SOURCE INFORMATION Start Marker
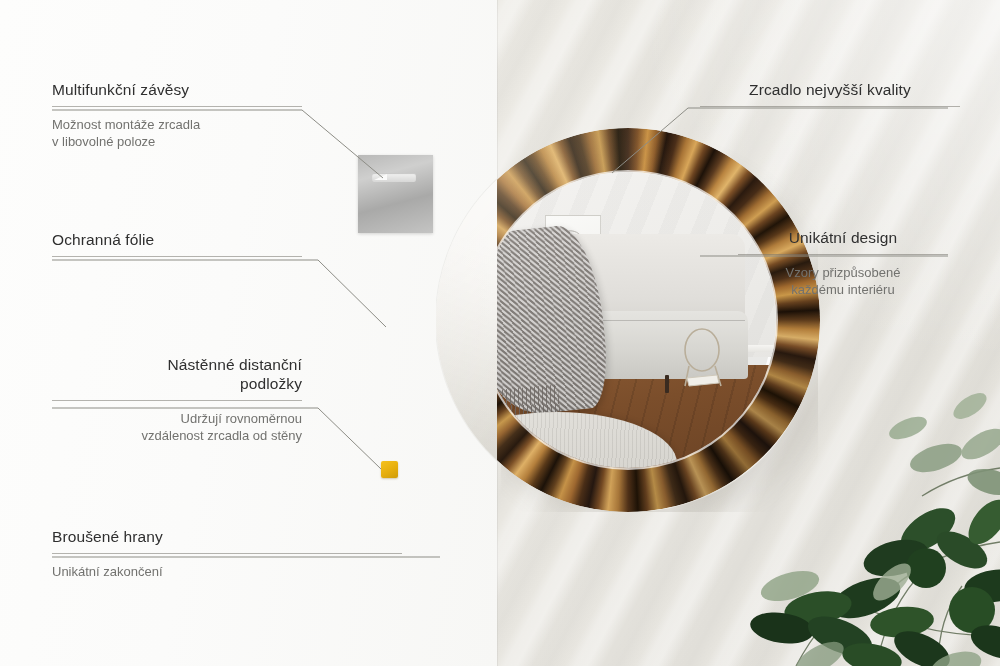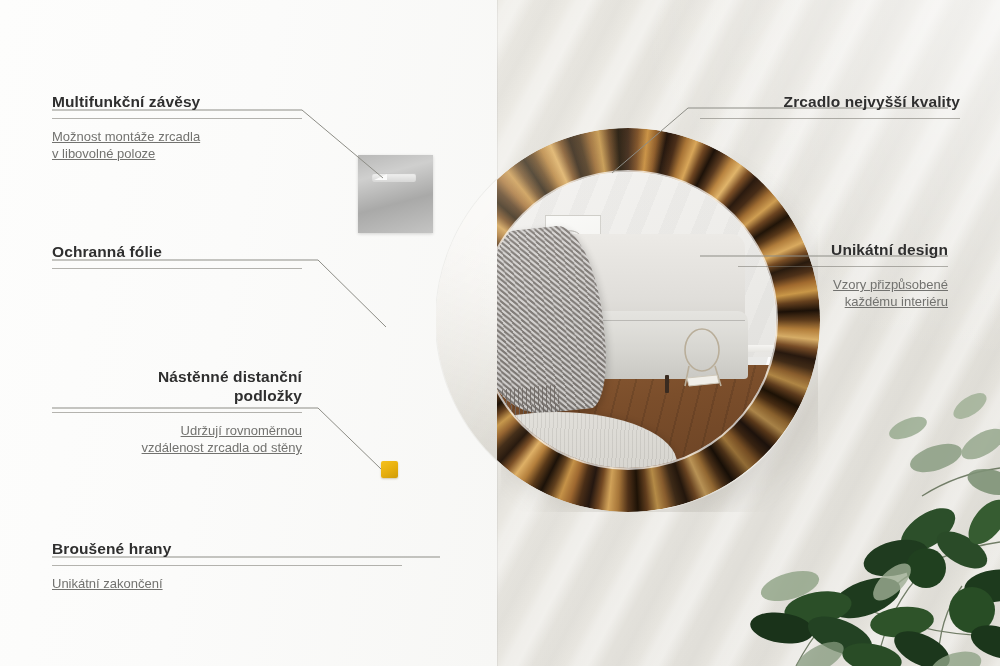--- a/index.html
+++ b/index.html
@@ -238,8 +238,8 @@
   
   .label { position: absolute; }
   .label .title {
-    font-size: 15.5px; font-weight: bold; color: #2f2f2f; letter-spacing: .1px;
-    line-height: 19px; white-space: pre-line; margin-top: 12px;
+    font-size: 15.5px; font-weight: normal; color: #2f2f2f; letter-spacing: .1px;
+    line-height: 19px; white-space: pre-line;
   }
   .label .rule {
     height:1px; background: rgba(120,118,112,.55); margin: 7px 0 9px 0;

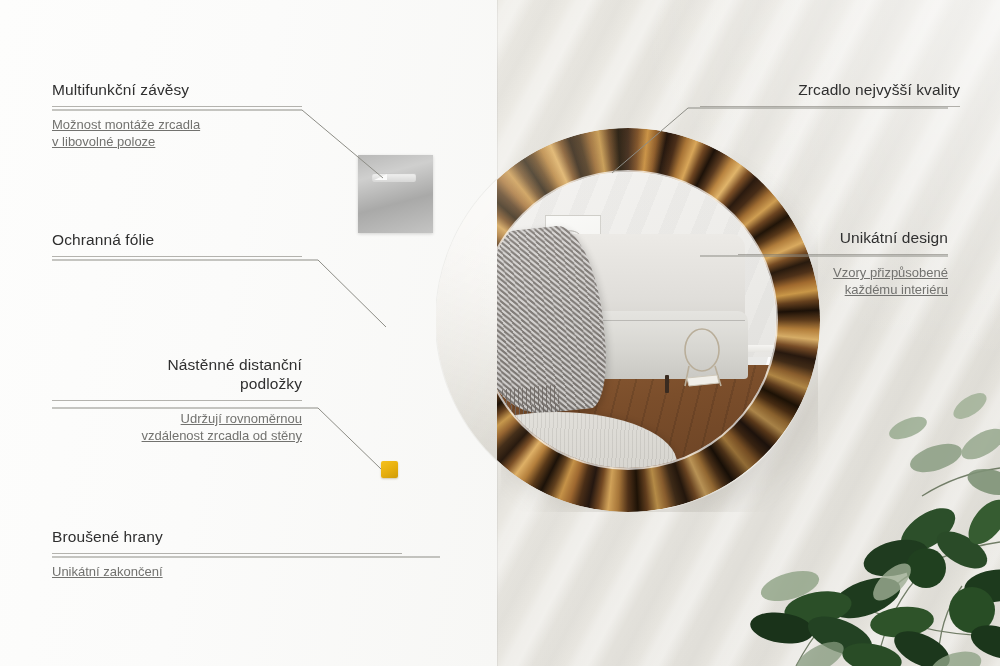--- a/index.html
+++ b/index.html
@@ -247,7 +247,7 @@
   .label .desc {
     font-size: 13px; color: #72726f; line-height: 17px; white-space: pre-line; text-decoration: underline;
   }
-  .label.right { text-align: right; }
+  .label.right { text-align: center; }
 
   .lbl-zavesy { left: 52px; top: 80px; width: 250px; }
   .lbl-folie  { left: 52px; top: 230px; width: 250px; }

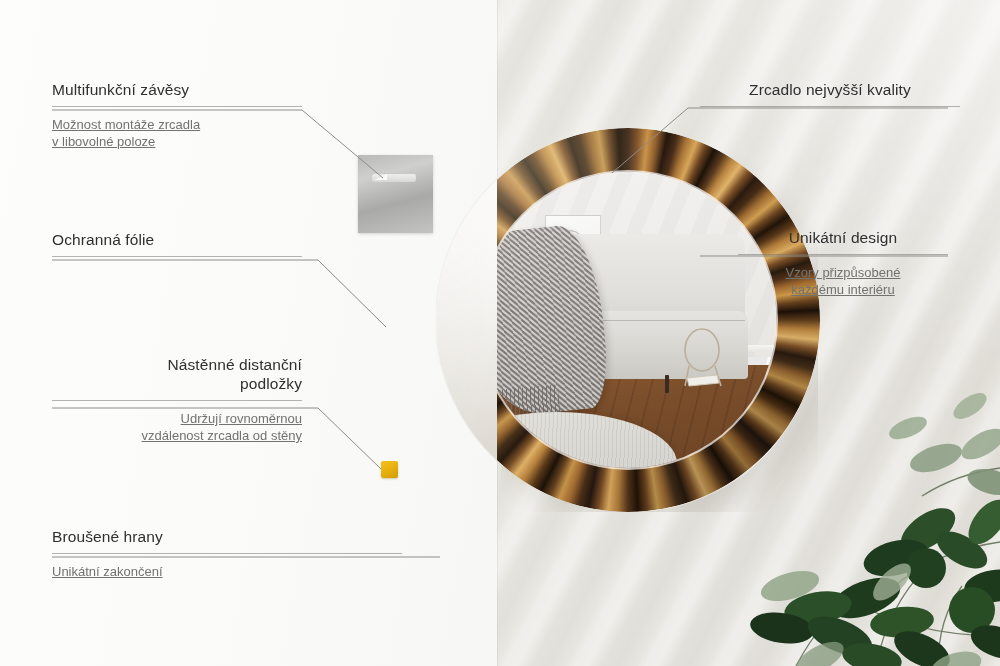--- a/index.html
+++ b/index.html
@@ -245,7 +245,7 @@
     height:1px; background: rgba(120,118,112,.55); margin: 7px 0 9px 0;
   }
   .label .desc {
-    font-size: 13px; color: #72726f; line-height: 17px; white-space: pre-line; text-decoration: underline;
+    font-size: 13px; color: #72726f; line-height: 17px; white-space: pre-line;
   }
   .label.right { text-align: center; }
SOURCE INFORMATION End Marker
• _INSTRUCTIONS TO FOLLOW_
Set down nothing but the lines from the one containing "-245,7 +245,7 @@" through the final line above, exactly as written.

• _OUTPUT FOR THIS TASK_
@@ -245,7 +245,7 @@
     height:1px; background: rgba(120,118,112,.55); margin: 7px 0 9px 0;
   }
   .label .desc {
-    font-size: 13px; color: #72726f; line-height: 17px; white-space: pre-line; text-decoration: underline;
+    font-size: 13px; color: #72726f; line-height: 17px; white-space: pre-line;
   }
   .label.right { text-align: center; }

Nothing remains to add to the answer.